A failure to address the issue
“Many have said it before me, but if this many citizens were dying because of terrorism or street violence, then politicians would be taking radical action to address the underlying issues,” said Moo Baulch chief executive of Domestic Violence NSW.
Destroy the Joint has recorded 418 women who have been killed as a result of a violent attack in this country since 2012, while the Global Terrorism Database lists only six people as having been killed as a result of a terrorist incident on Australian soil over the same period.
And while over 70 pieces of counterterrorism legislation have been passed at the federal level since 9/11, nowhere near the same level of attention has been given to the very real victims of the propensity certain members of the community have to commit violent acts towards women.
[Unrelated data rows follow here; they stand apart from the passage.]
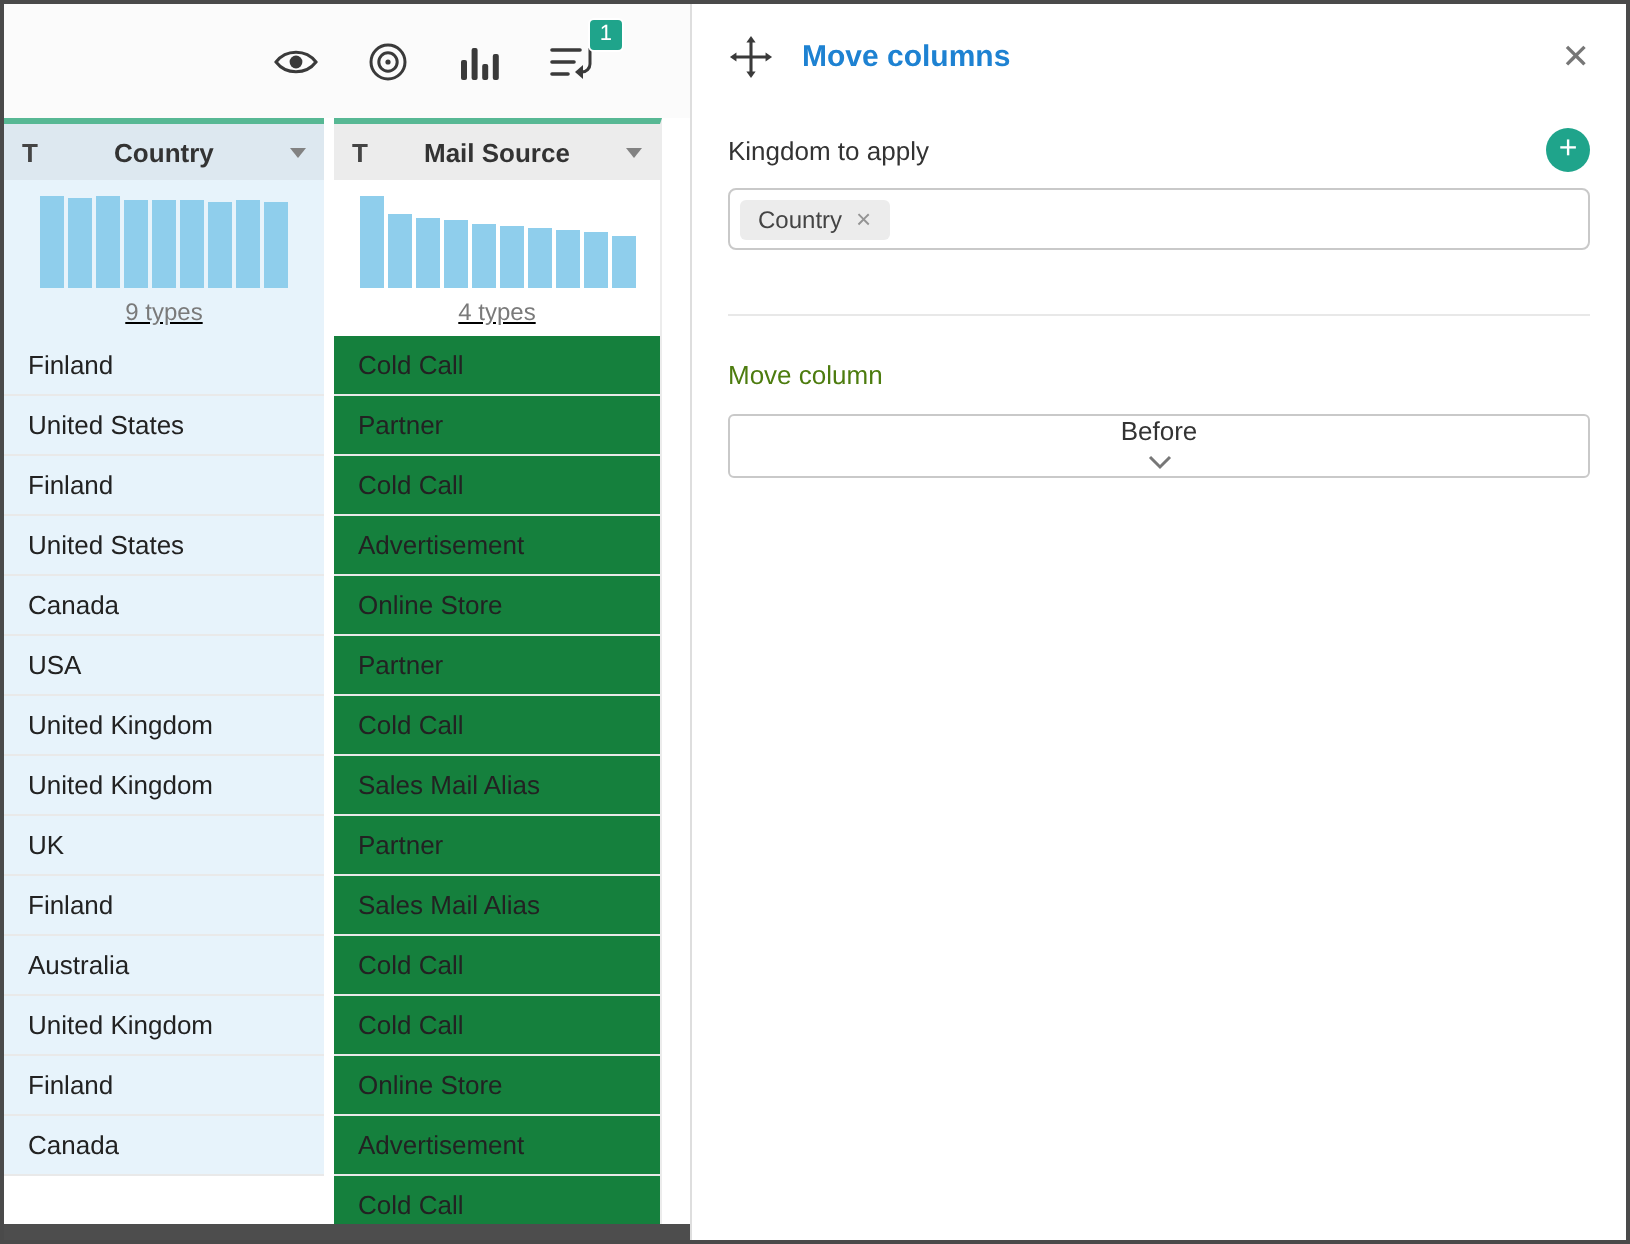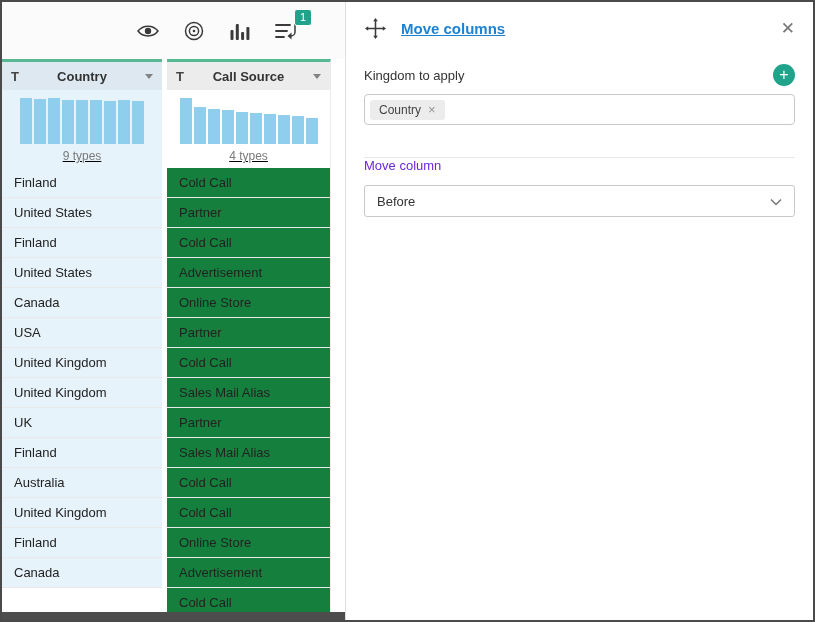--- a/index.html
+++ b/index.html
@@ -39,7 +39,7 @@
   .right-panel { position:absolute; left:343px; top:0; width:468px; height:618px; border-left:1px solid #dedede; background:#fff; }
   .panel-header { display:flex; align-items:center; padding:15px 18px 10px 18px; }
   .move-icon { margin-right:14px; display:flex; }
-  .panel-title { font-size:15px; font-weight:700; color:#1e82d2;text-decoration:underline; }
+  .panel-title { font-size:15px; font-weight:700; color:#1e82d2; }
   .close { margin-left:auto; font-size:17px; color:#777; cursor:pointer; line-height:1; }
 
   .panel-body { padding:0 18px; }

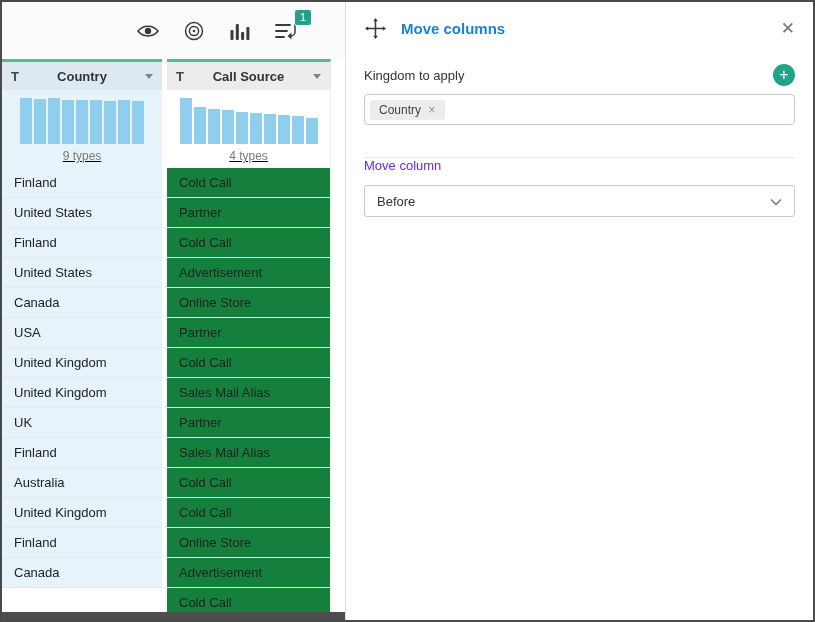--- a/index.html
+++ b/index.html
@@ -139,7 +139,7 @@
       <div class="col lead">
         <div class="col-header">
           <span class="type-glyph">T</span>
-          <span class="col-name">Call Source</span>
+          <span class="col-name">Mail Source</span>
           <span class="caret"></span>
         </div>
         <div class="hist">

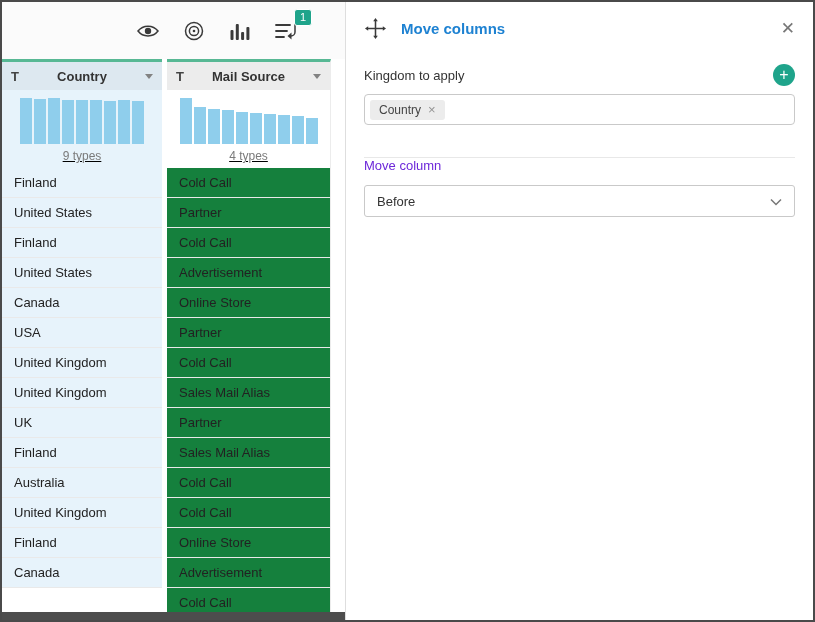--- a/index.html
+++ b/index.html
@@ -53,7 +53,7 @@
 
   .divider { margin-top:32px; height:1px; background:#e8e8e8; }
 
-  .section-label { font-size:13px; color:#6d28d9; }
+  .section-label { margin-top:22px; font-size:13px; color:#4d7c0f; }
   .select { margin-top:12px; height:32px; border:1px solid #c9c9c9; border-radius:3px; display:flex; align-items:center; justify-content:space-between; padding:0 12px; font-size:13px; color:#333; background:#fff; cursor:pointer; }
   .select + .select { margin-top:16px; }
 </style>

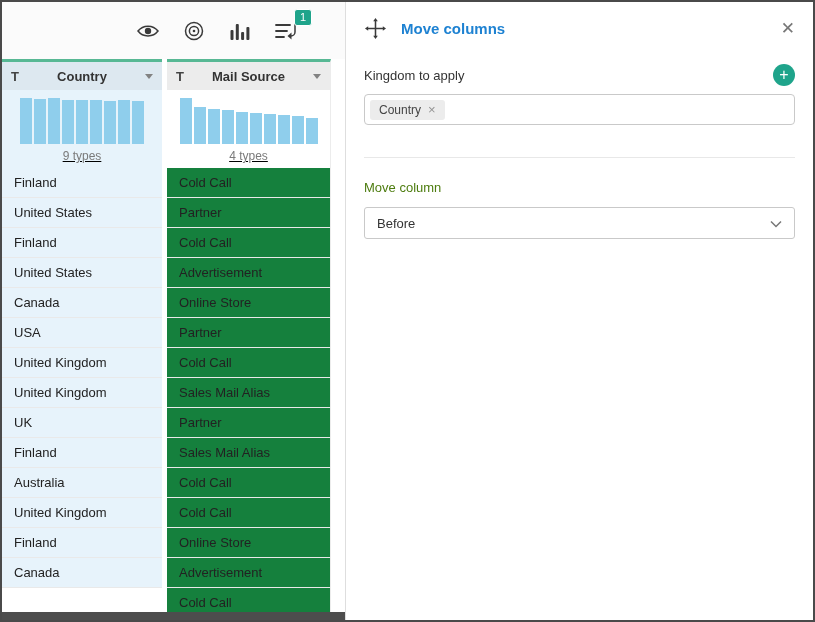--- a/index.html
+++ b/index.html
@@ -54,7 +54,7 @@
   .divider { margin-top:32px; height:1px; background:#e8e8e8; }
 
   .section-label { margin-top:22px; font-size:13px; color:#4d7c0f; }
-  .select { margin-top:12px; height:32px; border:1px solid #c9c9c9; border-radius:3px; display:flex; align-items:center; justify-content:space-between; padding:0 12px; font-size:13px; color:#333; background:#fff; cursor:pointer; }
+  .select { margin-top:12px; height:32px; border:1px solid #c9c9c9; border-radius:3px; display:flex; align-items:center; justify-content:space-between; padding:0 12px; font-size:13px; color:#333; background:#fff; cursor:pointer;flex-direction:column; }
   .select + .select { margin-top:16px; }
 </style>
 </head>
In October 2016, the Turnbull government announced its Third Action Plan, which comprised of a $100 million dollar package designed to change Australian attitudes to and tolerance for violence against women. However, Ms Baulch has described the funding as not even touching the sides.
“The lack of meaningful action by our governments on the drivers of violence against women and children is staggering,” Ms Baulch told Sydney Criminal Lawyers®. She stressed the need to examine “why the system fails so regularly,” rather than simply trying to improve the parts that don’t work.
“We are spending billions of dollars to protect our borders and we can’t invest a tiny percentage of that in adequate services to provide support to those living with terror in their homes,” Ms Baulch added.
A system screaming for reform
The Baird government implemented the Going Home and Staying Home program in 2014. This so-called reform resulted in a large number of women’s refuges and specialty services being closed down, which has left women fleeing domestic violence with a dearth of options.
And as Ms Price explained in the Sydney Morning Herald on 3 July, there is now a huge demand for homelessness services statewide. Since the reforms came into play, this demand has increased by almost 50 percent, a third of which are women and children trying to escape family violence.
Australian Bureau of Statistics figures reveal that in 2017 there were 366 victims of domestic and family violence assaults per 100,000 people in NSW. And 63 percent of the female victims of these assaults reported them being perpetrated by an intimate partner.
“We need societal change, which means addressing inequality early,” Ms Price made clear. “It also means we need to teach small children how to deal with conflict early.”
As far as Ms Price is concerned, the “judicial system needs an overhaul.” She stated that this is “going to be brought into sharp relief when changes to the Family Court,” announced by Australian attorney general Christian Porter in May, take effect early next year.
Although, Ms Price warned that she fears these changes “will make women and children more vulnerable – not less.”
A societal shift is needed
“Violence against women should be treated with the seriousness that it deserves,” Ms Baulch said, adding that “intergenerational change and a whole of society approach to prevention” are the only way that the “horrific statistics” are going to be brought to an end.
However, Australian politicians remain reluctant to put long-term strategies into place that can bring about significant change to attitudes and behaviours in the community that allow for violence against women to carry on unabated.
“We know now that gender inequality and violence supportive attitudes are the core of the problem,” Ms Baulch concluded. “The next step is a personal, political and institutional commitment to be part of the solution.”